WORK INSTRUCTIONS — Exclude pictures and give again exactly the lines of the listing, beginning with its first line and ending with the one that contains "[354,507,435,521] predict.pu ->".

MATERIAL SHOWN —

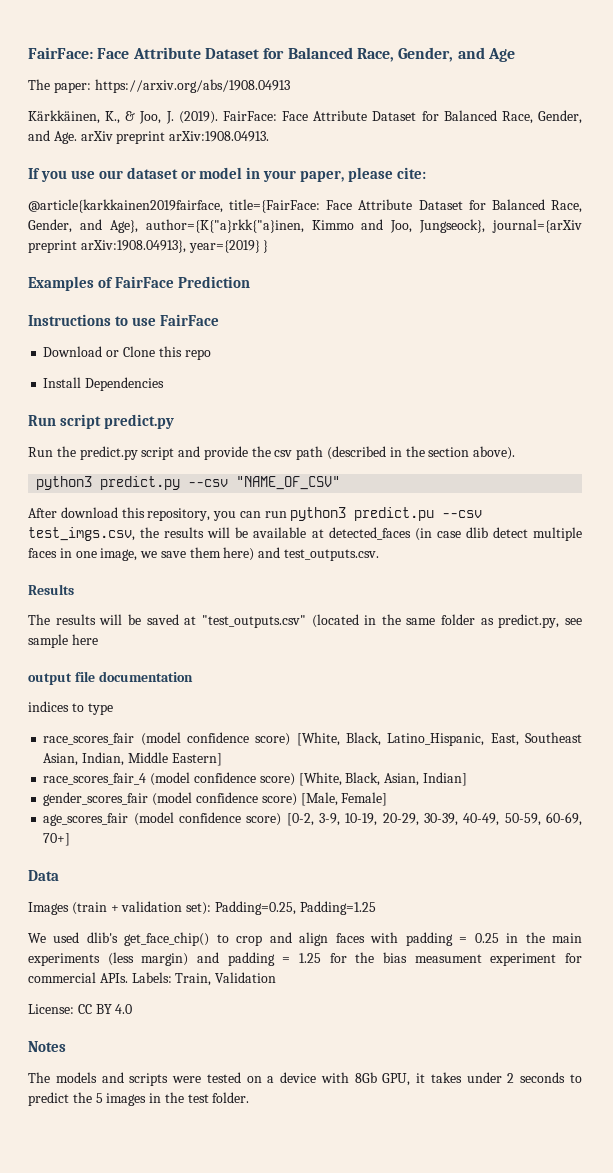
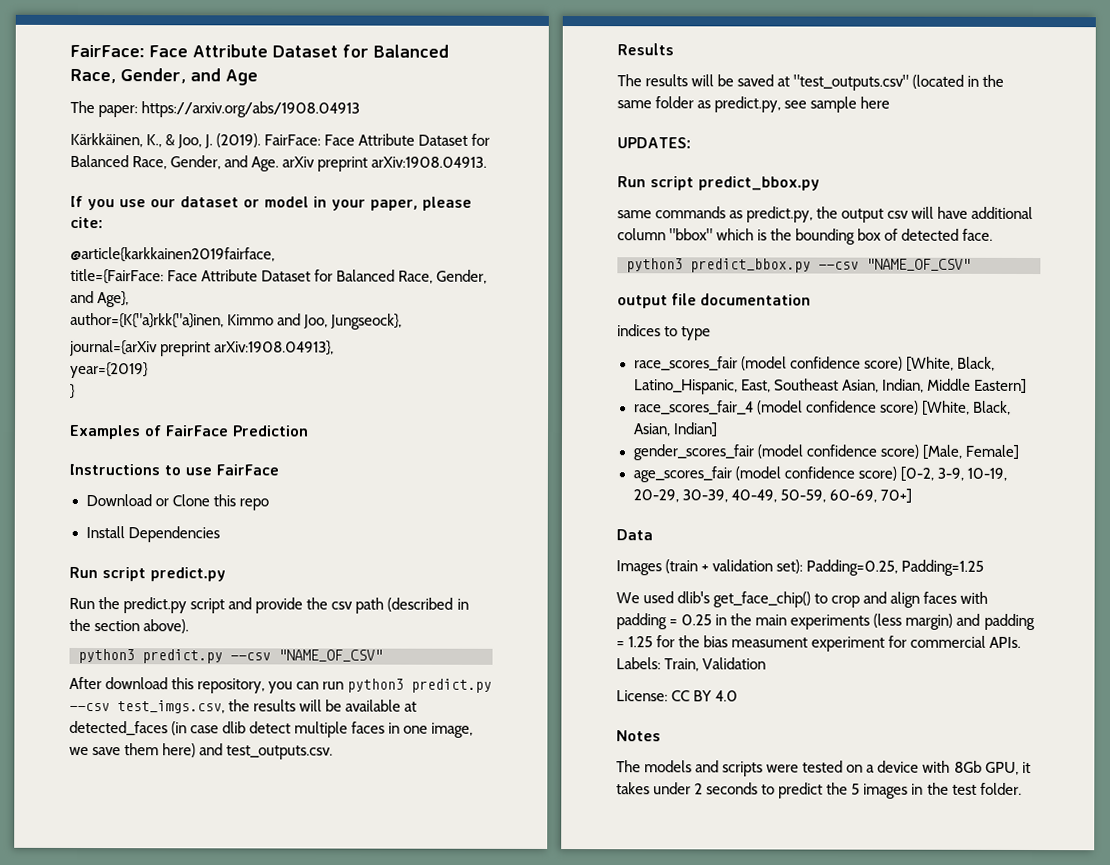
(223, 206) none -> (275, 254) //
(138, 226) none -> (130, 299) //
(486, 226) none -> (403, 321) //
(186, 246) none -> (335, 348) //
(260, 246) none -> (149, 370) //
[354,507,435,521] predict.pu -> [411,678,493,693] predict.py
(98, 639) none -> [617,137,691,149] [617,176,820,191] [617,206,1034,223] [617,228,994,245] [626,258,971,273] // UPDATES: // Run script predict_bbox.py // same commands as predict.py, the output csv will have additional column "bbox" which is the bounding box of detected face. // python3 predict_bbox.py --csv "NAME_OF_CSV"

TASK OUTPUT —
(223, 206) none -> (275, 254) //
(138, 226) none -> (130, 299) //
(486, 226) none -> (403, 321) //
(186, 246) none -> (335, 348) //
(260, 246) none -> (149, 370) //
[354,507,435,521] predict.pu -> [411,678,493,693] predict.py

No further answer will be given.